We watched the first episode of Dan Snow's series on the Armada last night, on catch-up. It's pretty good, almost no expenses spared with historical re-enactments and CGI galleons, and an impressive line-up of historians, one of whom had uncovered new and relevant documents from the Spanish side. The idea of having Dan Snow sailing up the English channel so that we could see the site of the action wasn't bad either. My only quibble was when he claimed to be in a 'howling gale' like the conditions at the time, and then ten minutes later did it again. It didn't look like any sort of a gale (moderately high waves with breaking crests forming spindrift. Well-marked streaks of foam are blown along wind direction. Considerable airborne spray), at most it was a bottom end five (moderate waves of some length. Many whitecaps. Small amounts of spray). The Systems Administrator said that probably the BBC's insurance wouldn't have let them send the camera crew out in a gale. Or maybe there wasn't one when they were scheduled to film.
I digress. It's worth watching, and at least with Dan Snow in a boat most of the time he wasn't walking around flapping his hands at the camera. Take three paces, hands fly apart, next pace, press fingertips back together. Repeat spasmodically.

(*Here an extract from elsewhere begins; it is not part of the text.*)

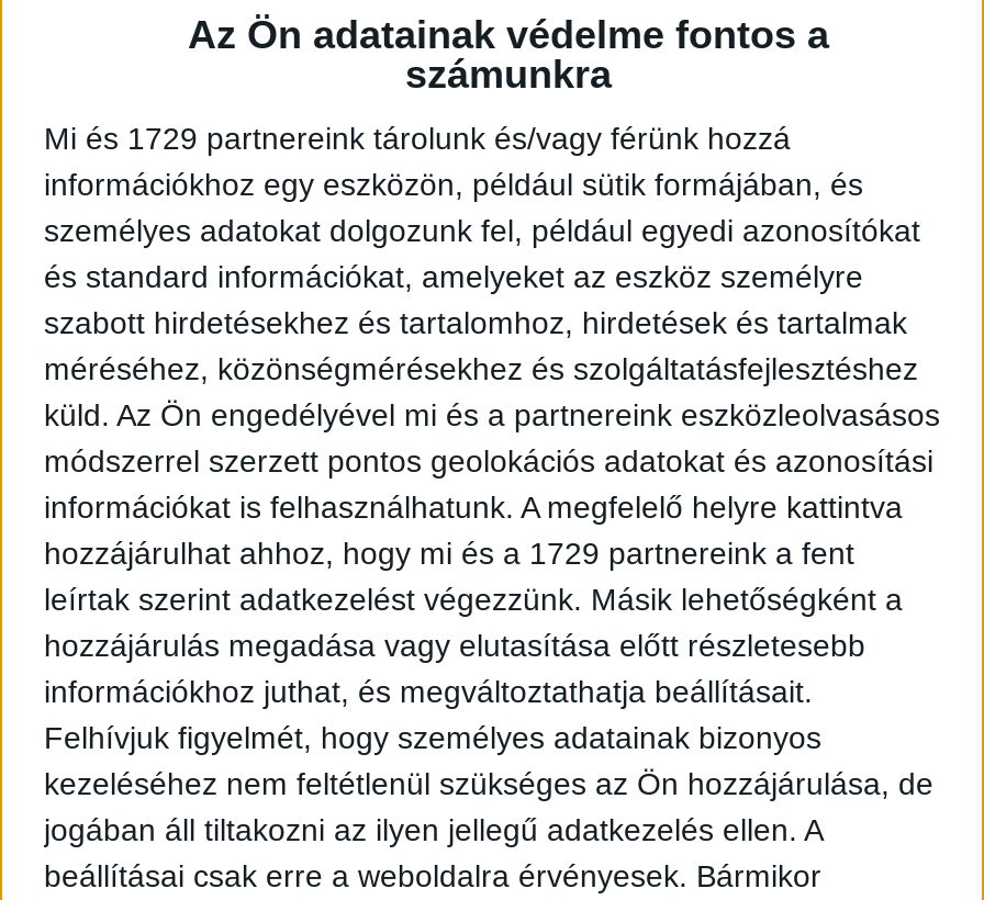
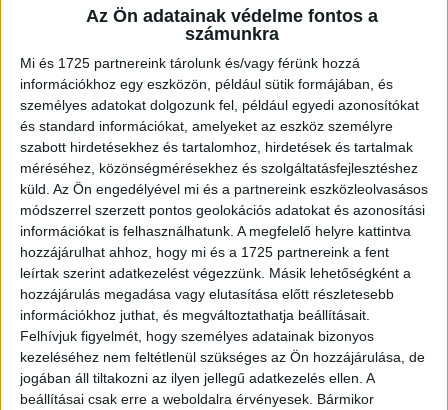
[44,120,791,155] Mi és 1729 partnereink tárolunk és/vagy férünk hozzá -> [20,55,360,71] Mi és 1725 partnereink tárolunk és/vagy férünk hozzá
[44,535,854,570] hozzájárulhat ahhoz, hogy mi és a 1729 partnereink a fent -> [20,244,389,260] hozzájárulhat ahhoz, hogy mi és a 1725 partnereink a fent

So many documentary presenters and news journalists do it, I think they must be taught to on some course, and I find it unbelievably distracting. I digress again.
As the final credits rolled I saw something flit by outside. The SA thought there had been something as well, and suggested it was a bat. We waited, and the thing flew by again, followed by another, or the first going back again. It, or they, were tracking back and forth parallel to the house and quite close, at around the level of the first floor. Once one flew towards the house, then did a spectacular about-turn and flashed away. They looked huge, and we wondered what species of bat they were. The pipistrelle is the most common, but I thought they were tiny. Certainly the ones I've seen at the Tendring Show on the Essex Bat Group stand looked very small. On the other hand, I've just looked up their vital statistics on the Bat Conservation Trust website, and see that although they only weigh 8 or 9 grammes, their wingspan is given as 200 to 235 millimetres. Twenty centimetres, or eight or nine inches in old money. That's not so tiny. Of course when I have seen them at the show their wings have been folded up, and some of them were babies.
We went outside to try and watch them close up, but either our presence disturbed them or they had finished with that bit of the garden, because all we got was one sighting parallel to the wood. We stood anyway for some time, looking at the roses in the moonlight and the outline of the Metasequoia and the Cedrus deodara. This close to midsummer, it's still not properly dark at half past ten, and I can see why popular tales had the fairy folk riding abroad at this time of year. The outside seems strange and wild, dark and still light at the same time. The mythic, Tam Lin atmosphere was slightly punctured by Our Ginger who had followed us out and was rubbing around our legs and squawking, puzzled why we had suddenly decided to go into the garden in the middle of the night.
I once asked somebody who had a bat detector how easy they were to use, and as I feared the answer was, not that easy. They don't come with the different species of bat marked on the dial, tune in, squeak squeak, result, we have pipistrelles. They just play the ultrasound to you, transposed to a pitch audible to the human ear, and you have to identify the species from the sound. The same species will emit different clicks in different types of surrounding. I thought my best chance of identifying what sort of bats we had was probably to ask someone who knew how to use a detector to come and listen to them for me, if I ever happened to strike up a friendship with a bat enthusiast, but to date none of my friends have revealed a hidden talent for bat detection.